As I continued my research in the Brazilian archives, digitizing his correspondences and original musical manuscripts, I kept encountering people who saw Gomes as a national hero of sorts, even though Gomes longed for nothing for than to be a “European” opera composer (his pieces were composed for Milanese premieres). In considering these current perceptions of the composer, I began to examine the early historiography of the composer and his music. Early musicologists wrote about Gomes as the progenitor of Brazilian art music. They positioned him as first in a long line of Brazilian composers that would write in a nationalist style. What is peculiar about this, however, is that Gomes’ musical style could hardly be considered national—passages from his pieces sound like they could be lifted directly from Verdi or Rossini operas. What was clear to me was the immense hagiography that went into the construction of Gomes’ image in the Brazilian public consciousness. Early scholars (and even some today) glossed over Gomes’ political leanings, categorizing him as unequivocally “apolitical.” In these portrayals of Gomes, he was lionized into the pantheon of Brazilian composers and rendered as a national symbol.

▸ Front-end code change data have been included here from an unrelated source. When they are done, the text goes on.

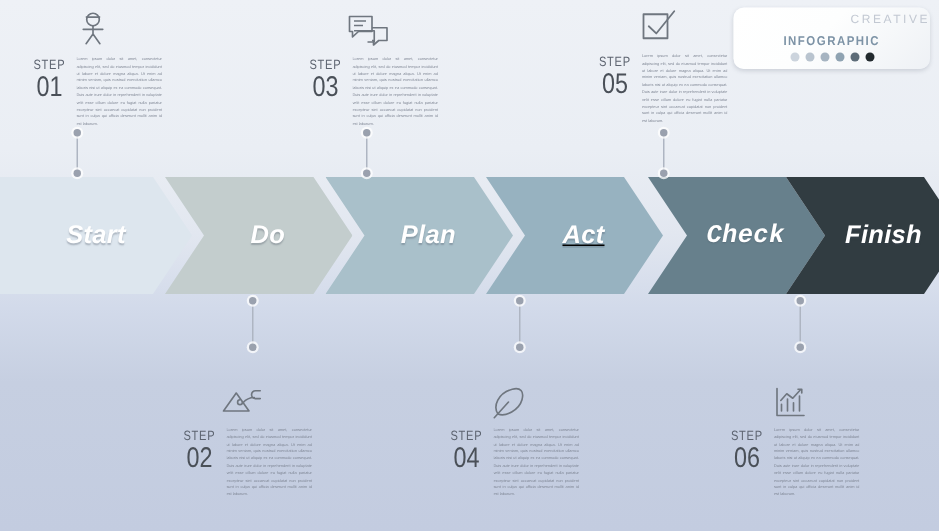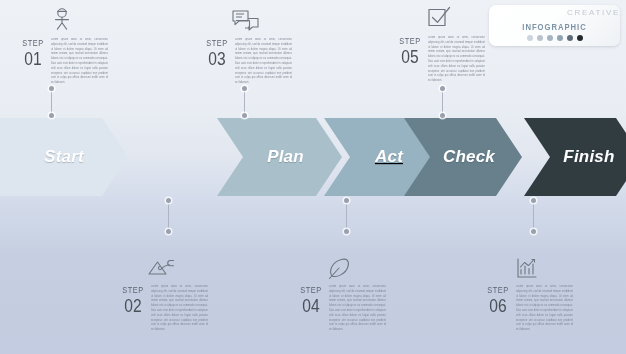"Do" div.arrow { html: none -> <div> <span>Do</span> </div> }
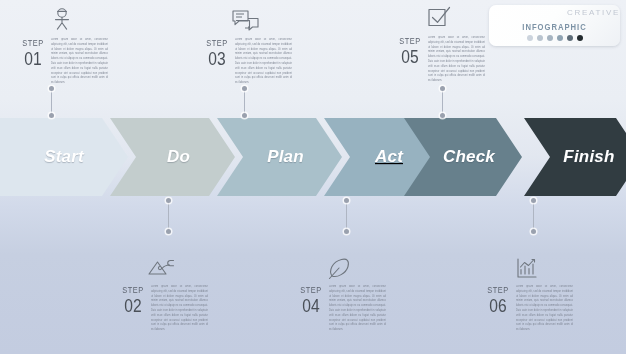"Check" div.arrow { font-family: none -> Liberation Mono, monospace; left: 404px -> 432px }
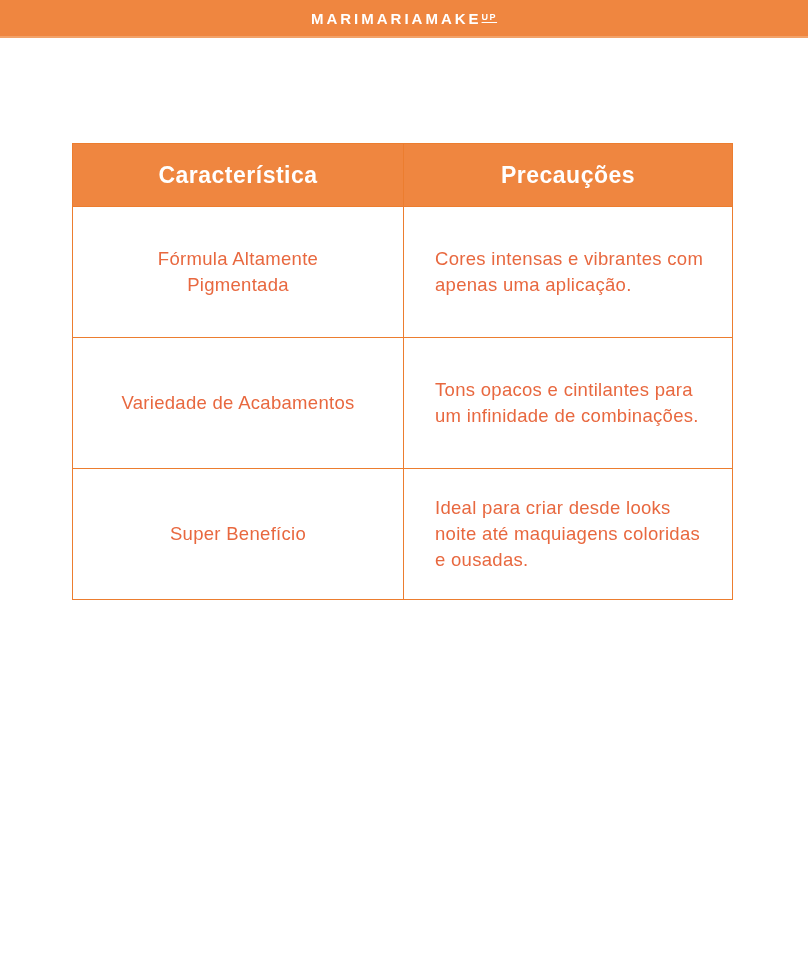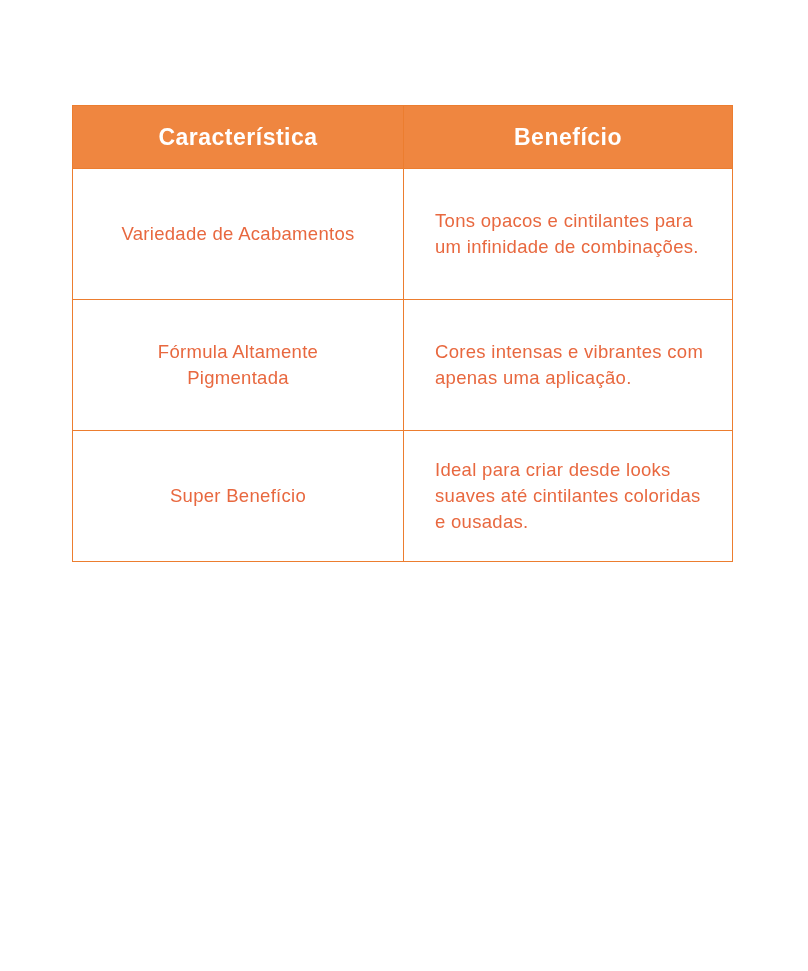"MARIMARIAMAKEUP" div.banner { html: none -> <div> <div><span>MARIMARIAMAKE</span><span>UP</span></div> </div> }
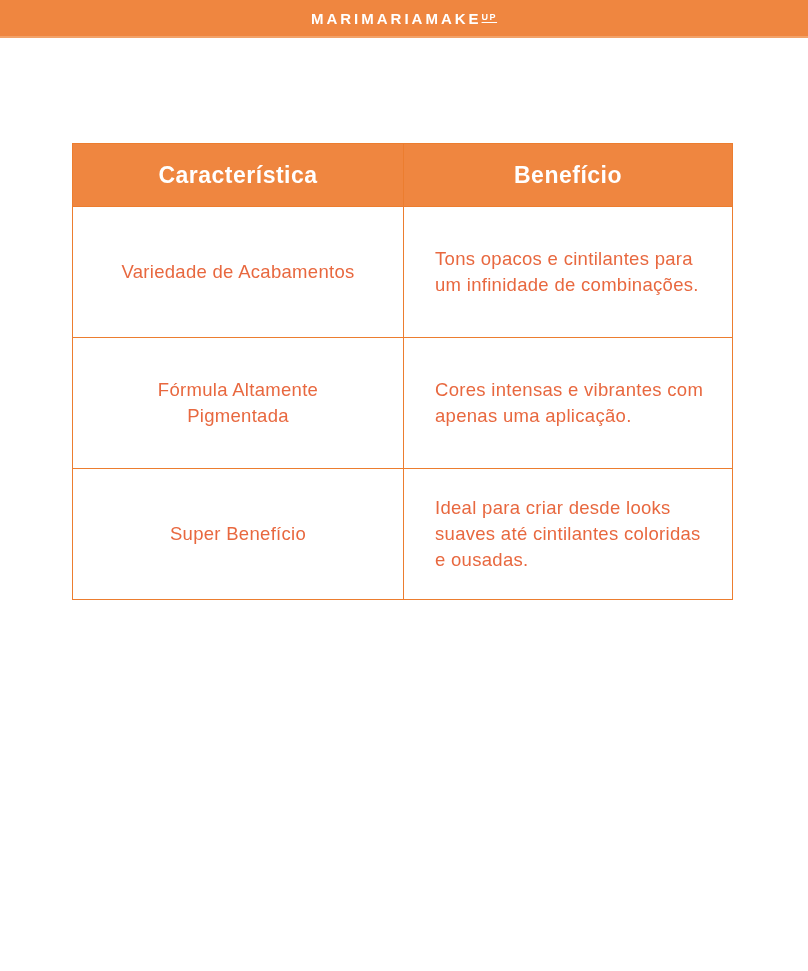"Benefício" th { text: Benefício -> Precauções }
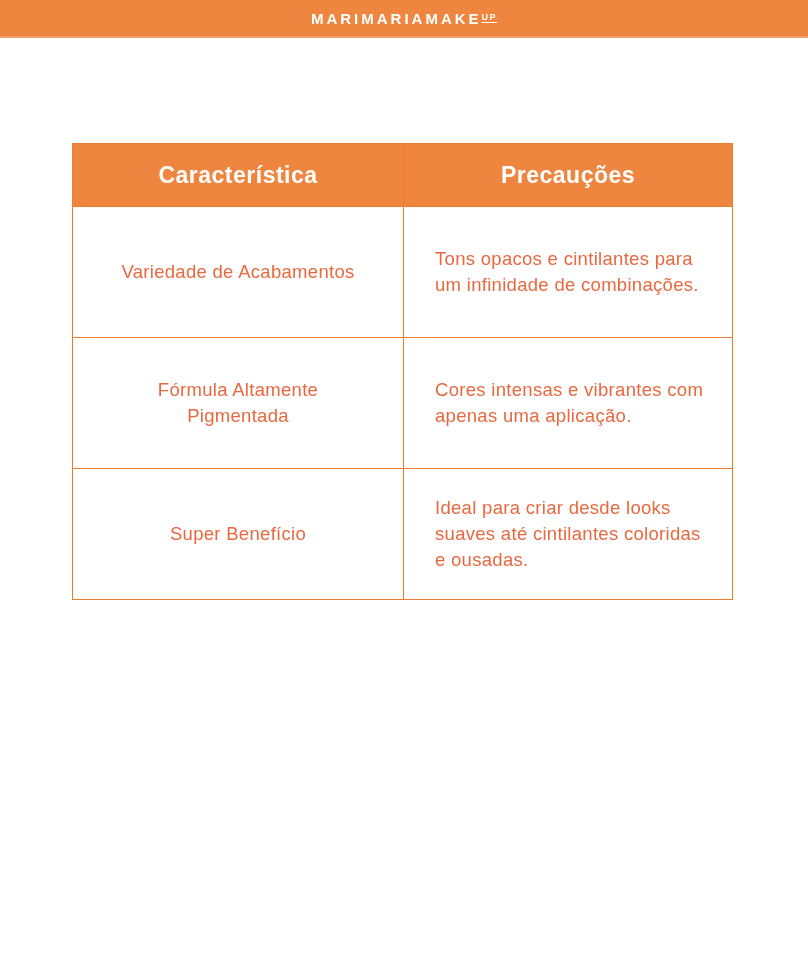"Variedade de Acabamentos" tr { order: before "Fórmula Altamente Pigmentada" -> after "Fórmula Altamente Pigmentada" }
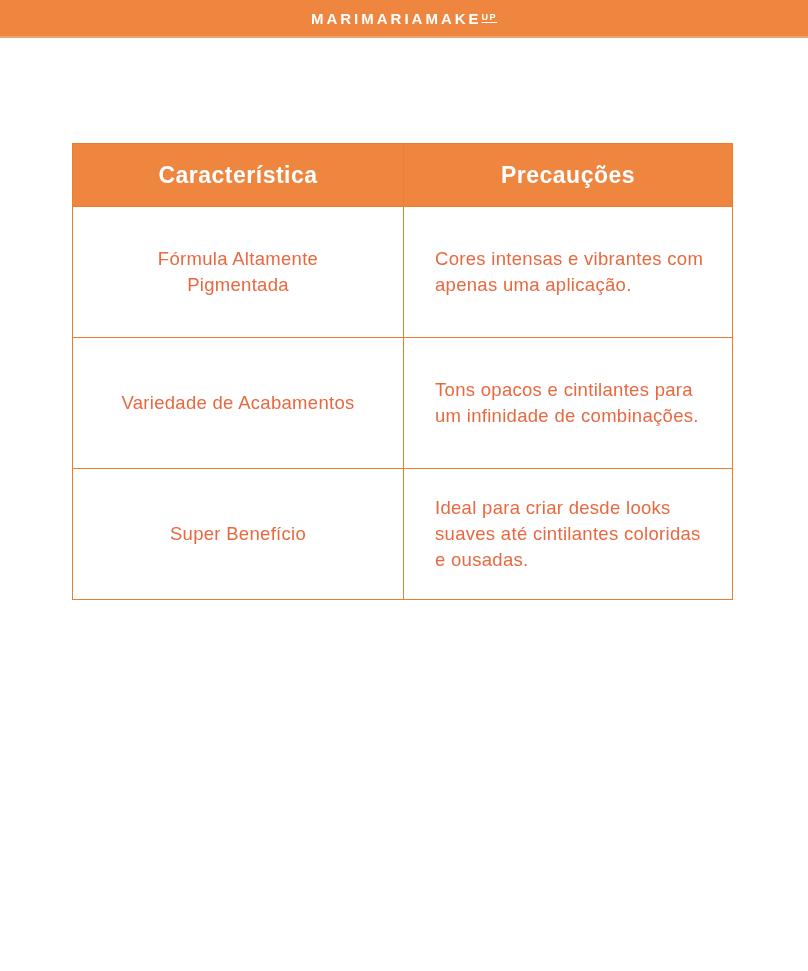"Ideal para criar desde looks" td.benefit-cell { text: suaves até cintilantes -> noite até maquiagens }
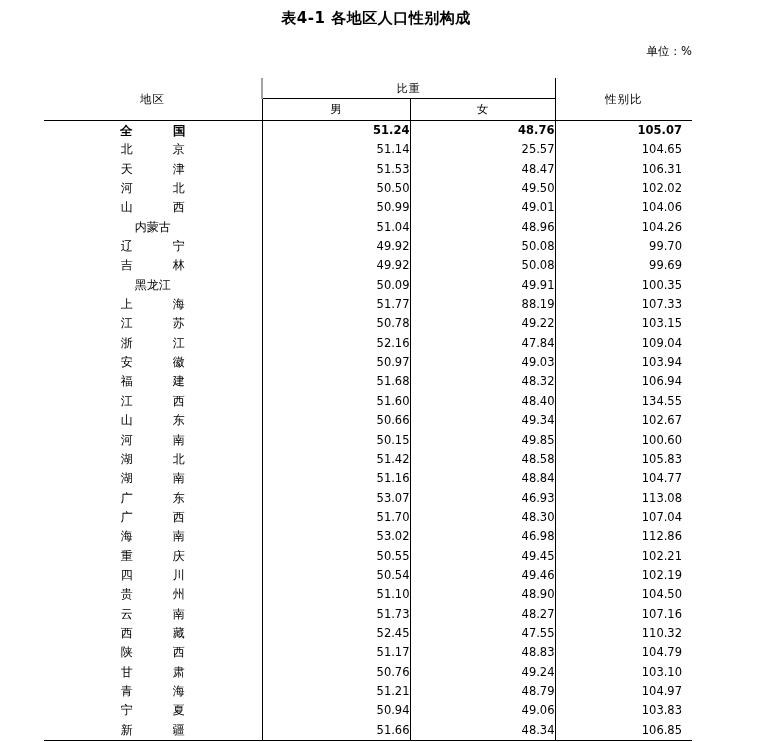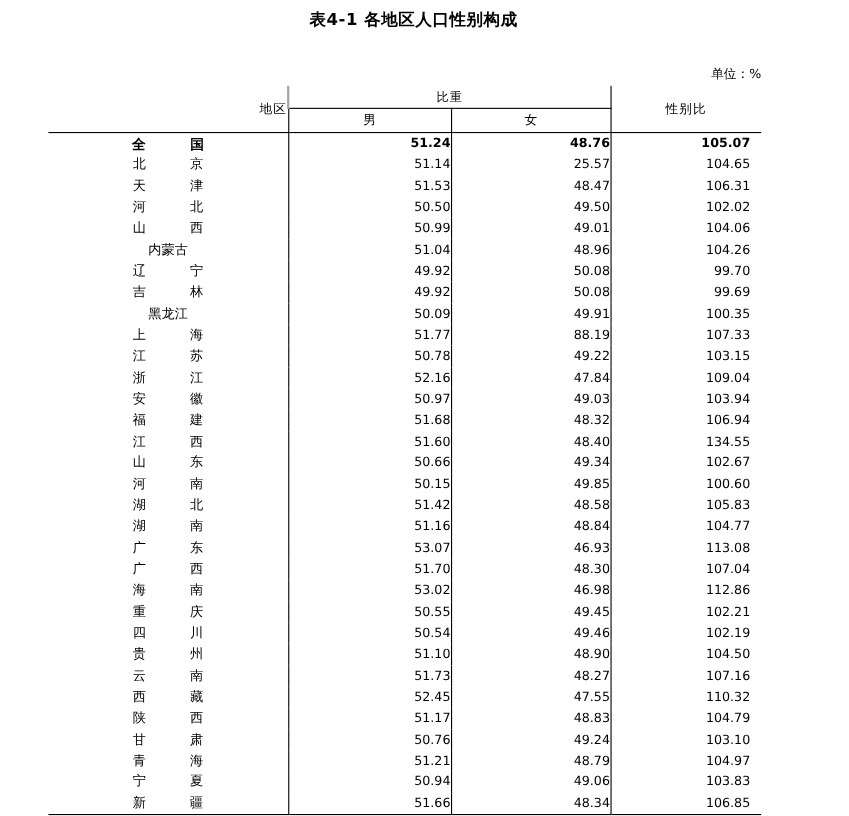"单位：%" .unit { top: 60px -> 44px }
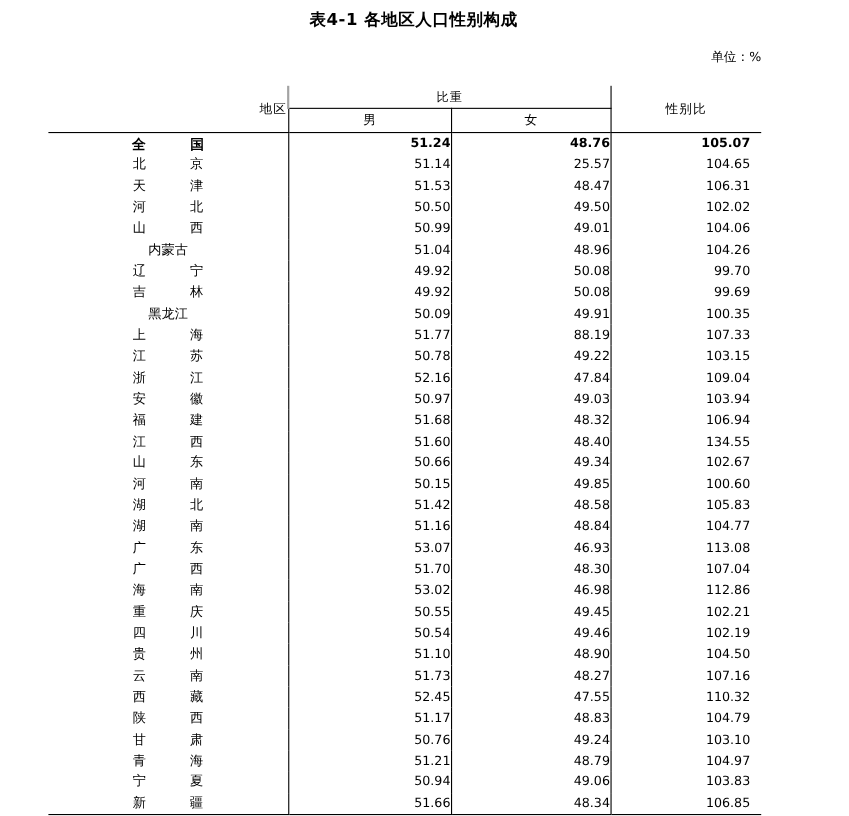"地区" th.h-region { text-align: right -> center }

My thesis, which looks at the Brazilian composer through a more critical lens, joins the recent wave of Gomes scholarship that pushes back against hagiography that early historiography engaged in. Instead, my thesis considers the composer’s operas in a deeply political light, examining his engagement with racial and national ideologies and his constructed image(s) of Brazil and of “Brazilianness.” I argue that the “apolitical” characterizations of Gomes made by early scholarship, that which projected him into the national public consciousness, do not allow for a holistic consideration of the composer’s place in Brazilian history. Instead, I present a reading of Gomes in which his art and politics are inextricably linked. Broadly, this could be said for all music. Music goes beyond its sounding space and has very real, humanistic implications, for both the artist and the listener. I am just using Gomes as a case study to make this point.